** SUPPLIED MATERIAL follows **

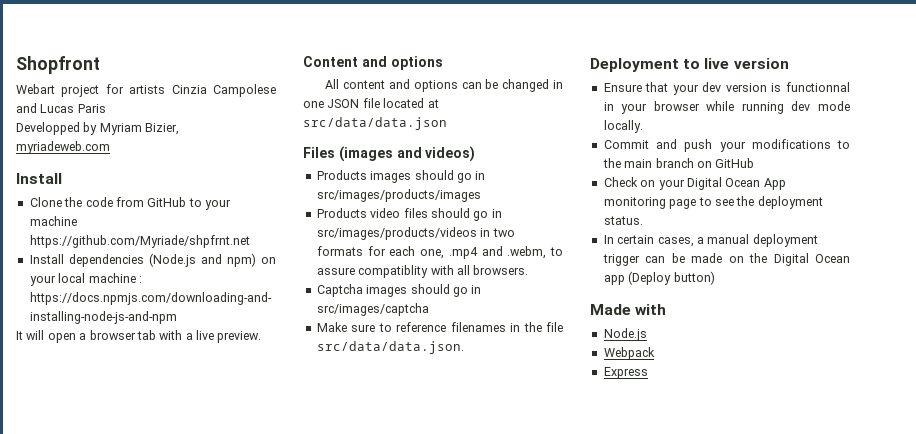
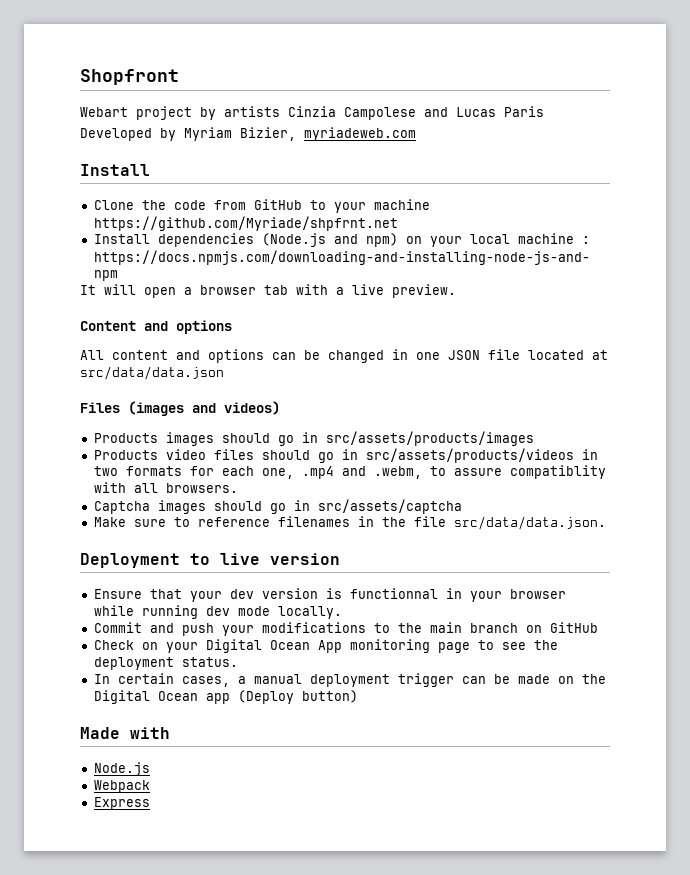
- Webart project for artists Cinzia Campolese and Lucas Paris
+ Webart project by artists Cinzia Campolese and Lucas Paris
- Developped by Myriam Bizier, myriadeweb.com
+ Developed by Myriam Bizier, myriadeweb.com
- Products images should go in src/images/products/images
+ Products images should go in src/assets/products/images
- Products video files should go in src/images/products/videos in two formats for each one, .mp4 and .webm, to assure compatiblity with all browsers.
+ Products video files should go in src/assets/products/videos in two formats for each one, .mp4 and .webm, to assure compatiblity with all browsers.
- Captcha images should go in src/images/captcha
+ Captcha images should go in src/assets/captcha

** End of SUPPLIED MATERIAL **

ACTION ITEM |
Your reply is to repeat, unchanged, the lines above running from the one with "- Products images" up to and including the one with "- Products video".

RESPONSE BOX |
- Products images should go in src/images/products/images
+ Products images should go in src/assets/products/images
- Products video files should go in src/images/products/videos in two formats for each one, .mp4 and .webm, to assure compatiblity with all browsers.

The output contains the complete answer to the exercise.